There’s a lag period when bacteria first contact a surface during which they’re non-motile, apparently sensing and preparing for the transition. Some species detect surface contact through their flagella: when the motor’s rotation is physically impeded by a surface, changes in ion flow through the motor trigger a genetic program that activates swarming. Swarming bacteria often become elongated, grow extra flagella, and display significantly greater resistance to antibiotics compared to their free-swimming counterparts.
Hijacking Host Cells From the Inside
A few intracellular pathogens have evolved a way to move that doesn’t involve any bacterial motor at all. Listeria monocytogenes, which causes the foodborne illness listeriosis, hijacks the structural scaffolding inside human cells. Once inside a host cell, Listeria produces a single surface protein called ActA that activates the host cell’s own machinery for building actin filaments, the protein fibers cells use to maintain their shape and move.
The host’s actin-building machinery assembles a dense, branching network of filaments on one side of the bacterium, forming a structure called a comet tail. As new filaments grow, they don’t push the bacterium directly. Instead, they accumulate around the bacterial surface, building up mechanical stress that eventually releases as a burst of forward force, like compressing a spring. This propels the bacterium through the host cell’s interior and can even push it into neighboring cells, allowing the infection to spread without the bacteria ever being exposed to the immune system in the space between cells.
Why Movement Matters for Infection
Bacterial motility isn’t just a curiosity of microbiology.
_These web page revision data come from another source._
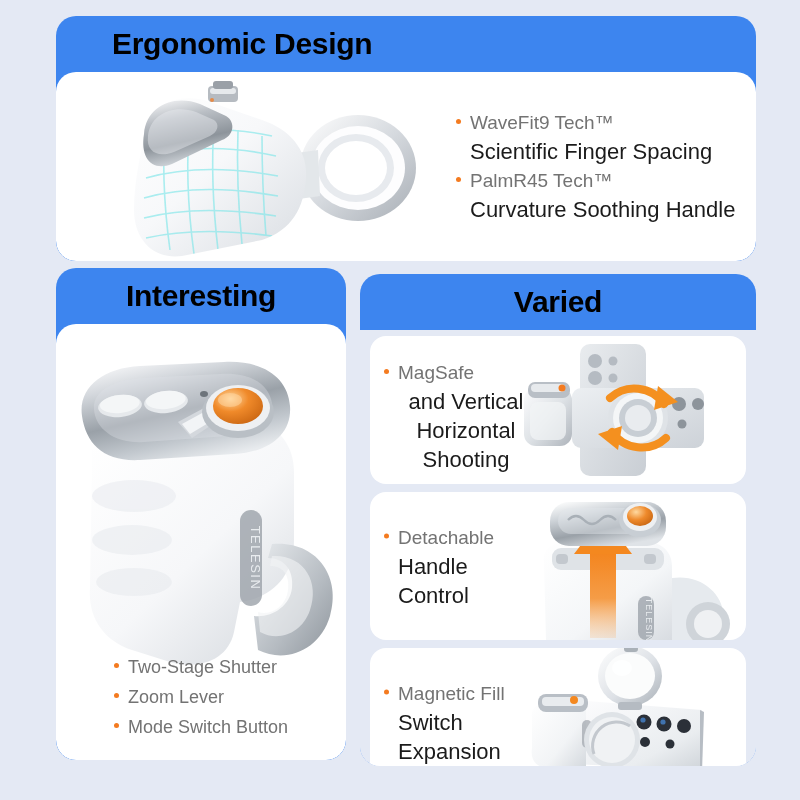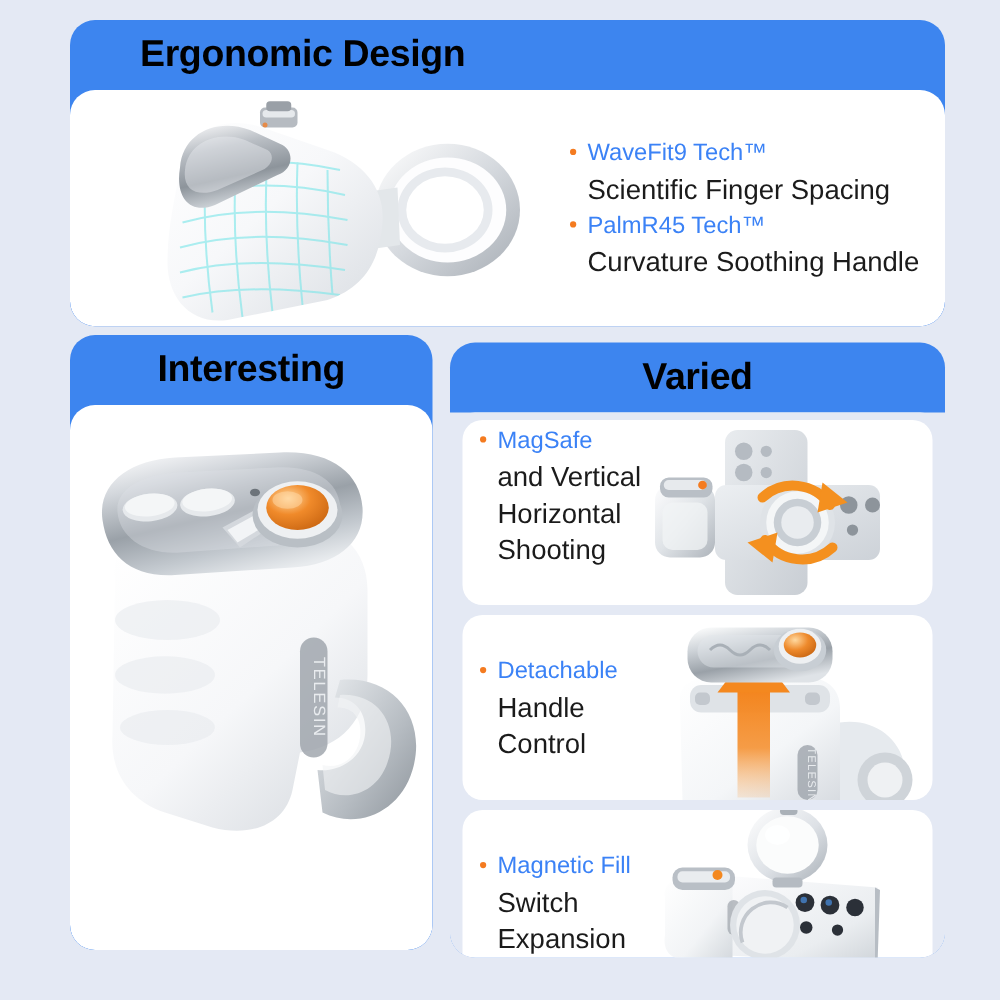--- a/index.html
+++ b/index.html
@@ -54,7 +54,7 @@
     margin-top: 11px;
     margin-right: 9px;
   }
-  .btext { color: #3b82f6; font-size: 19px; line-height: 29px; }
+  .btext { color: #737373; font-size: 19px; line-height: 29px; }
   .sub   { color: #1b1b1b; font-size: 22px; line-height: 29px; padding-left: 14px; }
 
   

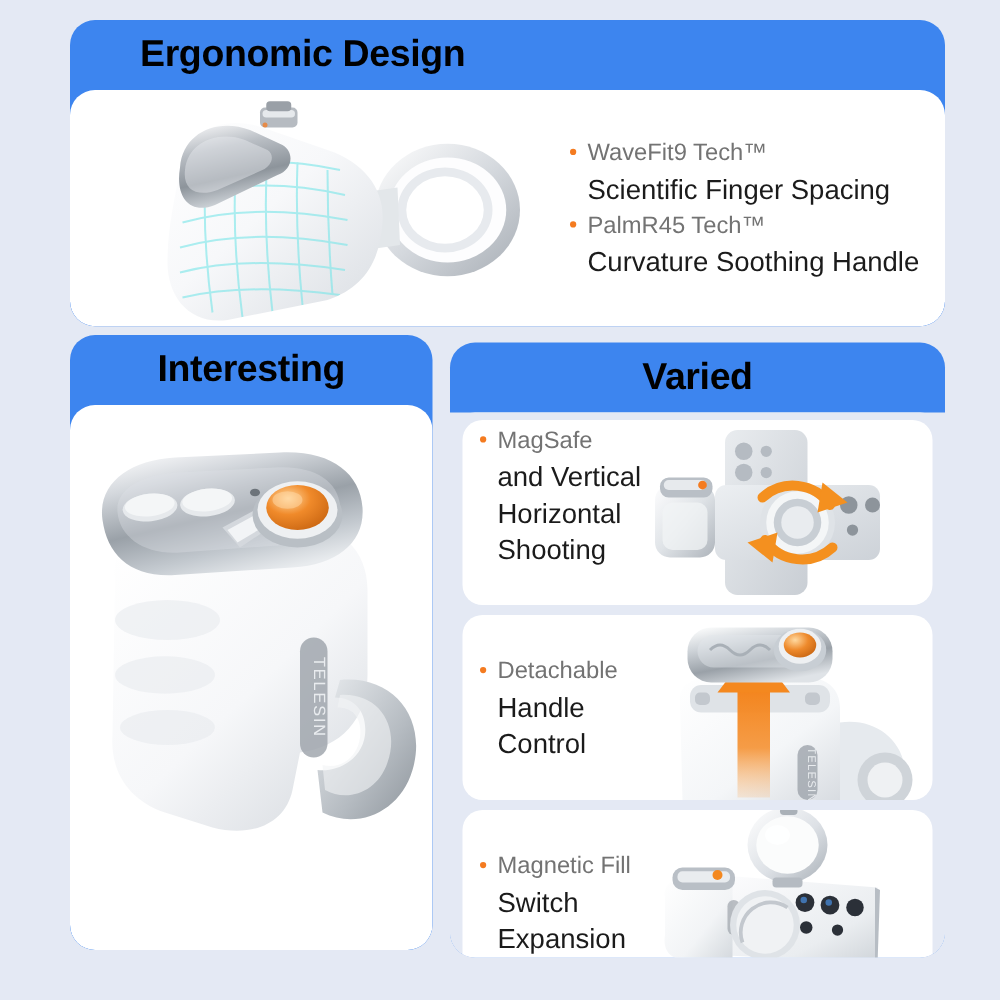--- a/index.html
+++ b/index.html
@@ -81,7 +81,7 @@
   #sub-light     { top: 318px; height: 148px; padding-left: 22px; }
 
   .subcard-text { position: absolute; left: 14px; top: 50%; transform: translateY(-50%); width: 150px; }
-  #sub-magsafe .subcard-text { top: 2px; transform: none; }
+  #sub-magsafe .subcard-text { top: 22px; transform: none; text-align: center; }
   .subcard-art  { position: absolute; right: 4px; top: 0; bottom: 0; width: 230px; }
 
   .varied-inner {

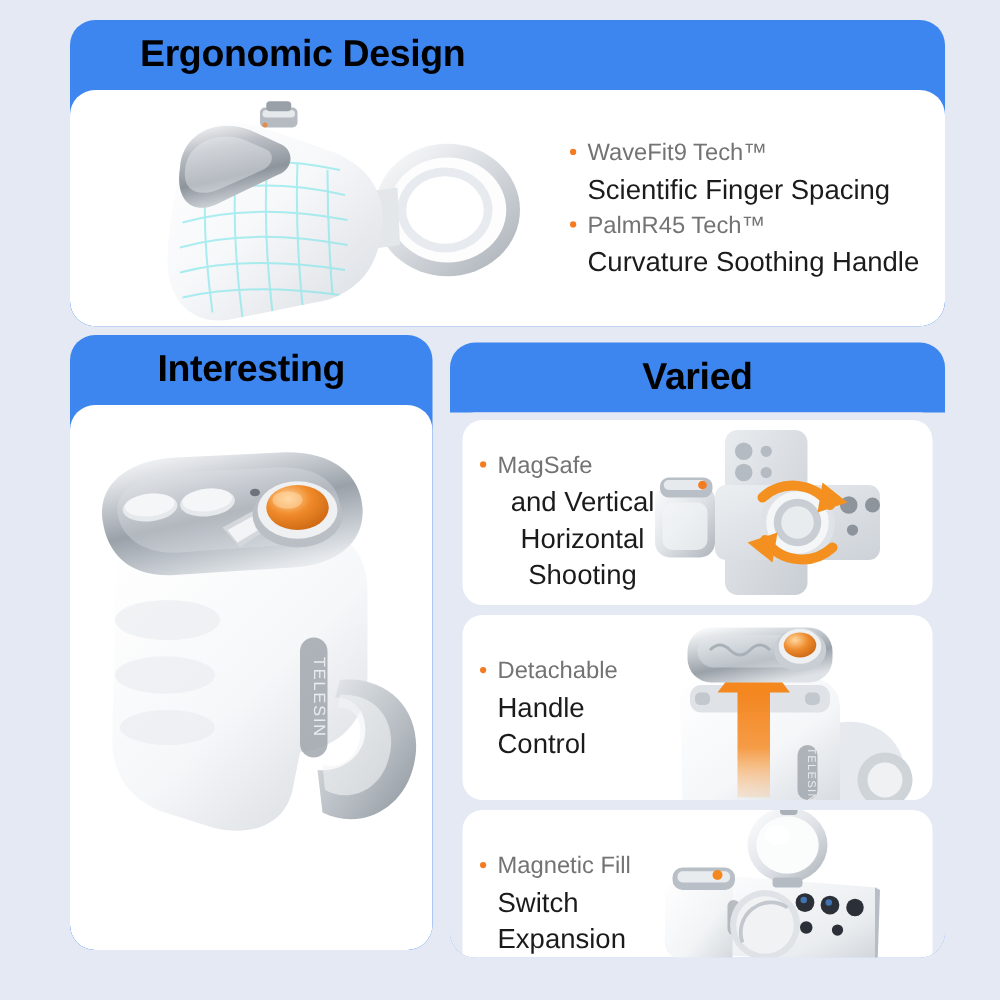--- a/index.html
+++ b/index.html
@@ -270,6 +270,20 @@
         </svg>
       </div>
 
+      <ul class="bullets" id="interesting-list">
+        <li class="bullet-row">
+          <span class="dot"></span>
+          <span class="btext">Two-Stage Shutter</span>
+        </li>
+        <li class="bullet-row">
+          <span class="dot"></span>
+          <span class="btext">Zoom Lever</span>
+        </li>
+        <li class="bullet-row">
+          <span class="dot"></span>
+          <span class="btext">Mode Switch Button</span>
+        </li>
+      </ul>
 
     </div>
   </section>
It’s a key factor in how infections establish, spread, and resist treatment. Swimming allows bacteria to disperse from biofilm colonies and colonize new tissues. Twitching motility helps bacteria penetrate deeper into wounds and damaged skin. Swarming populations show heightened antibiotic resistance, making surface infections harder to clear. Even bacteria traditionally considered non-motile, like round-shaped cocci, can slide across surfaces using passive mechanisms that aid in wound colonization.
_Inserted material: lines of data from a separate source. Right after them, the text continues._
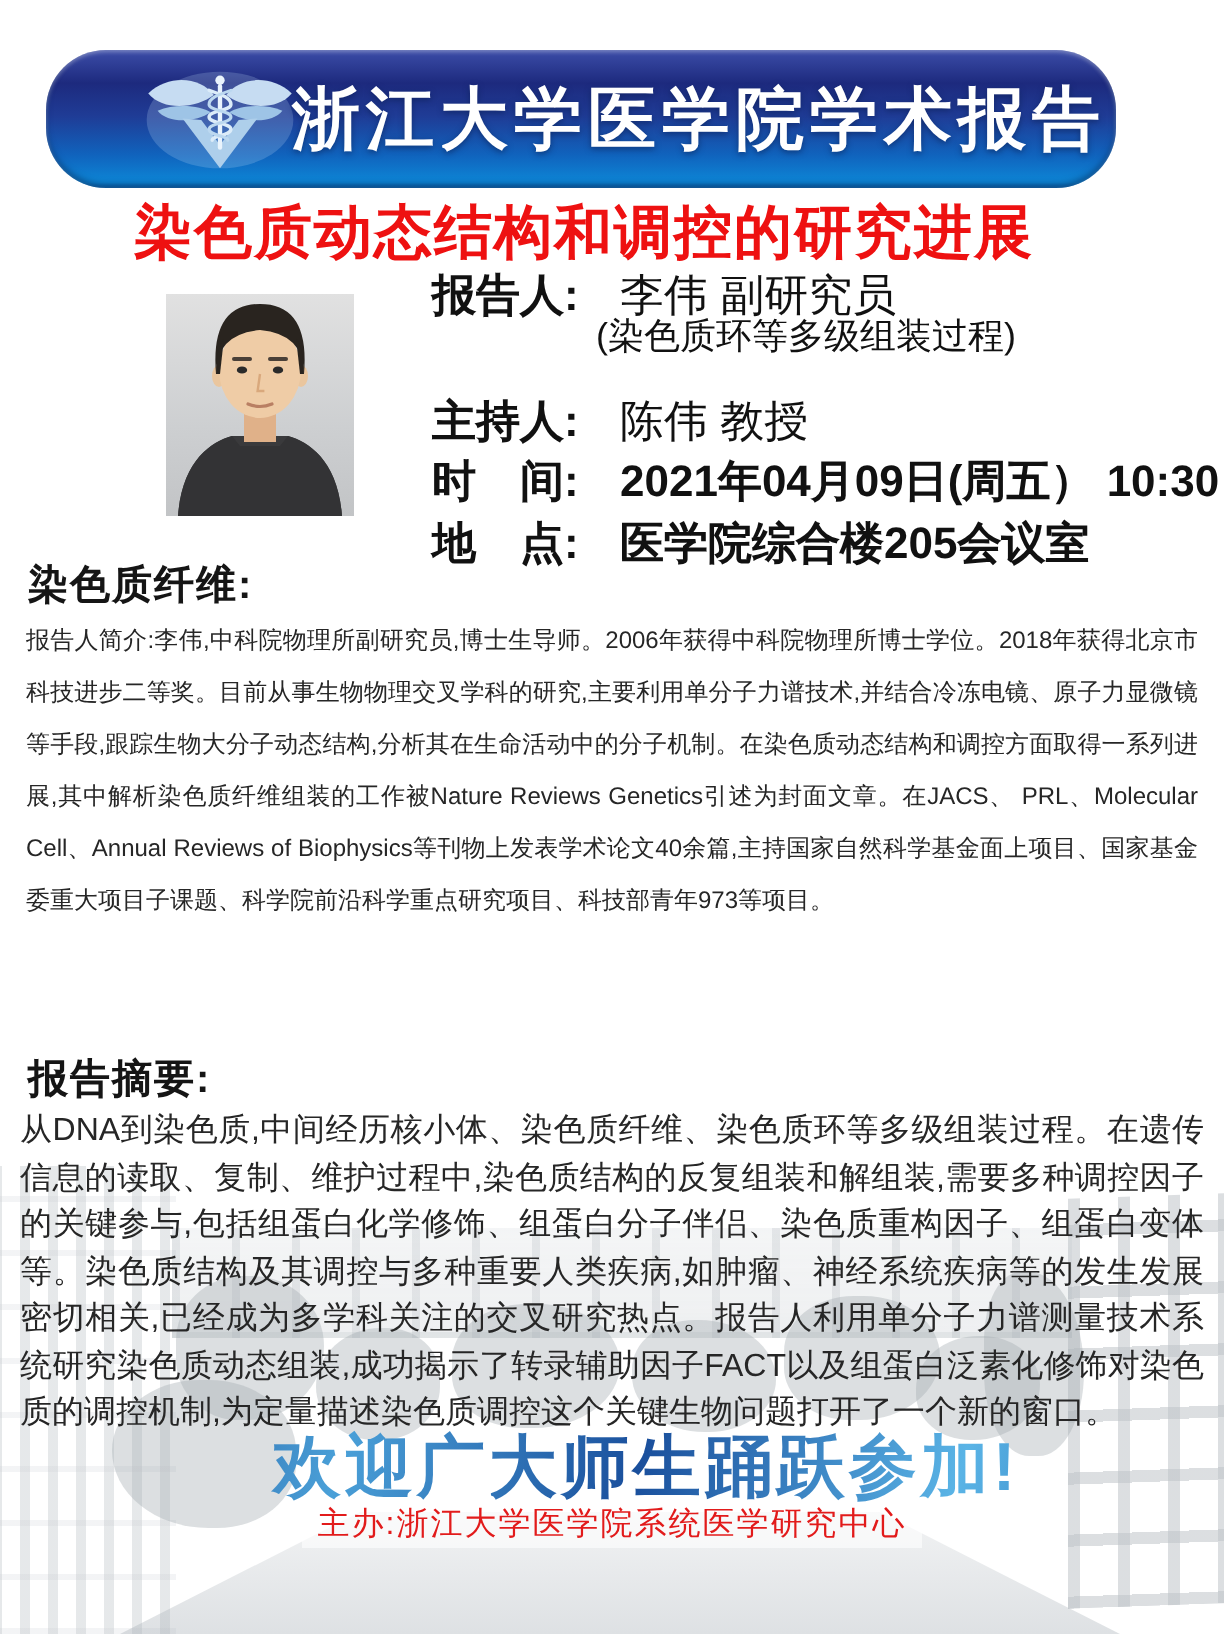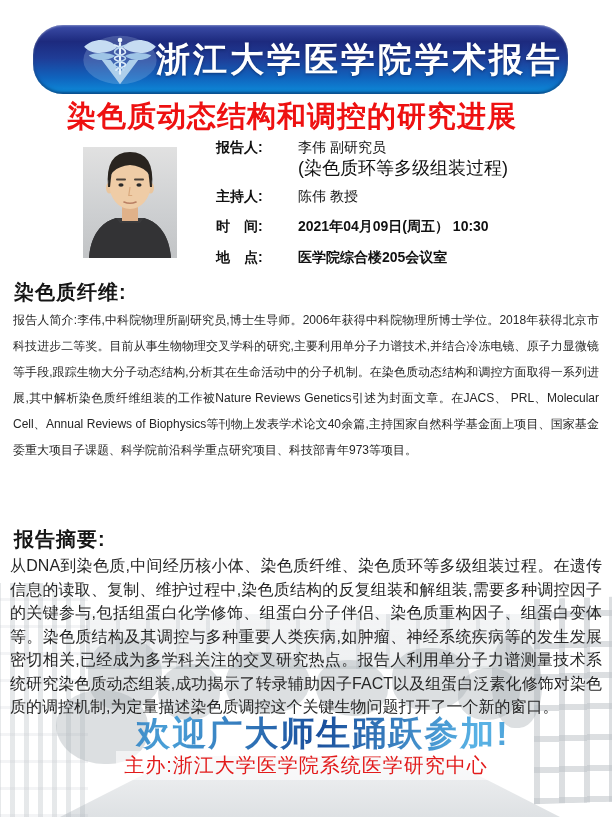--- a/index.html
+++ b/index.html
@@ -50,7 +50,7 @@
 
   
   .banner{
-    position:absolute; left:33px; top:25px; width:535px; height:69px; z-index:1;
+    position:absolute; left:23px; top:25px; width:535px; height:69px; z-index:1;
     border-radius:30px;
     background:linear-gradient(180deg,#3c4da8 0%, #1d2a7e 24%, #1f3c96 48%, #1063bd 76%, #0d86d6 96%, #0a6fbc 100%);
     box-shadow:inset 0 1px 2px rgba(255,255,255,.35), inset 0 -2px 3px rgba(6,40,90,.55);

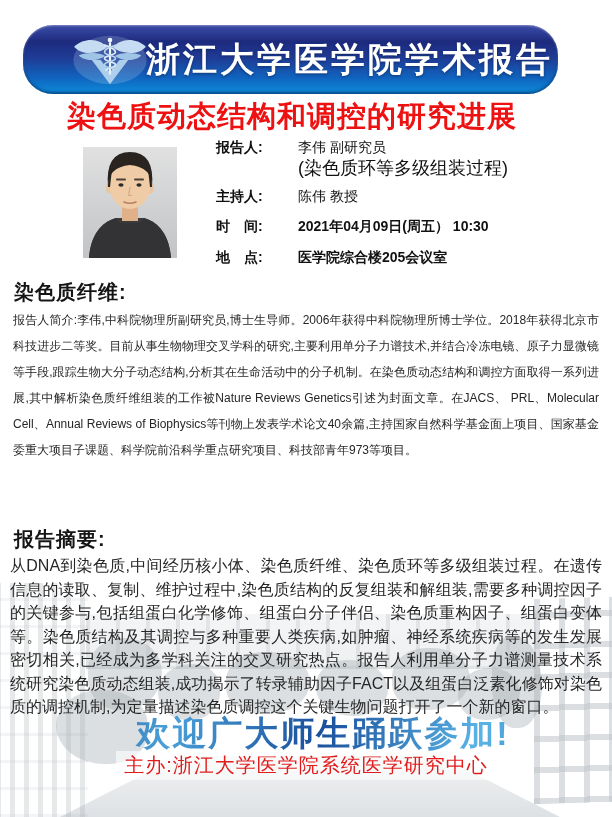--- a/index.html
+++ b/index.html
@@ -78,7 +78,7 @@
 
   
   .info{left:216px; top:137px; width:390px;}
-  .info-row{display:flex; font-size:14px; line-height:21px; color:#111; white-space:nowrap;}
+  .info-row{display:flex; font-size:22px; line-height:21px; color:#111; white-space:nowrap;gap:12px;}
   .info-label{width:82px; flex:0 0 82px; font-weight:600;}
   .info-value{font-weight:400;}
   .info-value.bold{font-weight:700;}

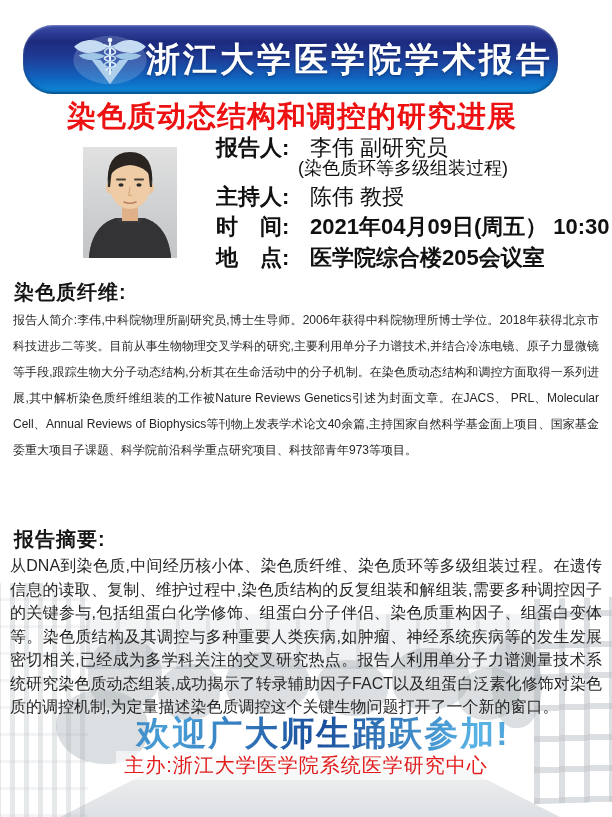--- a/index.html
+++ b/index.html
@@ -83,7 +83,7 @@
   .info-value{font-weight:400;}
   .info-value.bold{font-weight:700;}
   .info-subline{margin-left:82px; font-size:18px; line-height:21px; color:#111; white-space:nowrap;}
-  .gap-a{margin-top:7px;} .gap-b{margin-top:9px;} .gap-c{margin-top:10px;}
+  .gap-a{margin-top:21px;} .gap-b{margin-top:9px;} .gap-c{margin-top:10px;}
 
   
   .section-heading{font-size:20px; font-weight:700; color:#151515; letter-spacing:1px;}

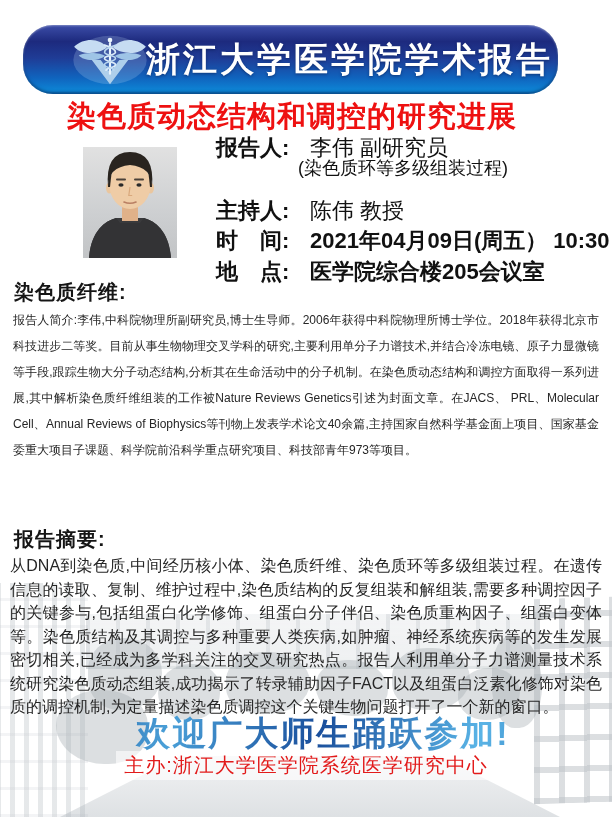--- a/index.html
+++ b/index.html
@@ -107,7 +107,7 @@
   }
   .organizer-wrap{left:0; top:751px; width:612px; text-align:center;}
   .organizer{
-    display:inline-block; font-size:20px; color:#e21b1b; letter-spacing:1px;
+    display:inline-block; font-size:16px; color:#e21b1b; letter-spacing:1px;
     background:rgba(255,255,255,.6); padding:1px 8px; white-space:nowrap;
   }
 </style>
Biofilm formation, one of the biggest challenges in treating chronic infections and contaminated medical devices, depends heavily on motility in its early stages. Bacteria must first reach a surface, attach, and then use surface-based movement to organize into the structured communities that become biofilms. Disrupting any of these motility systems is an active area of interest for developing new ways to prevent and treat bacterial infections.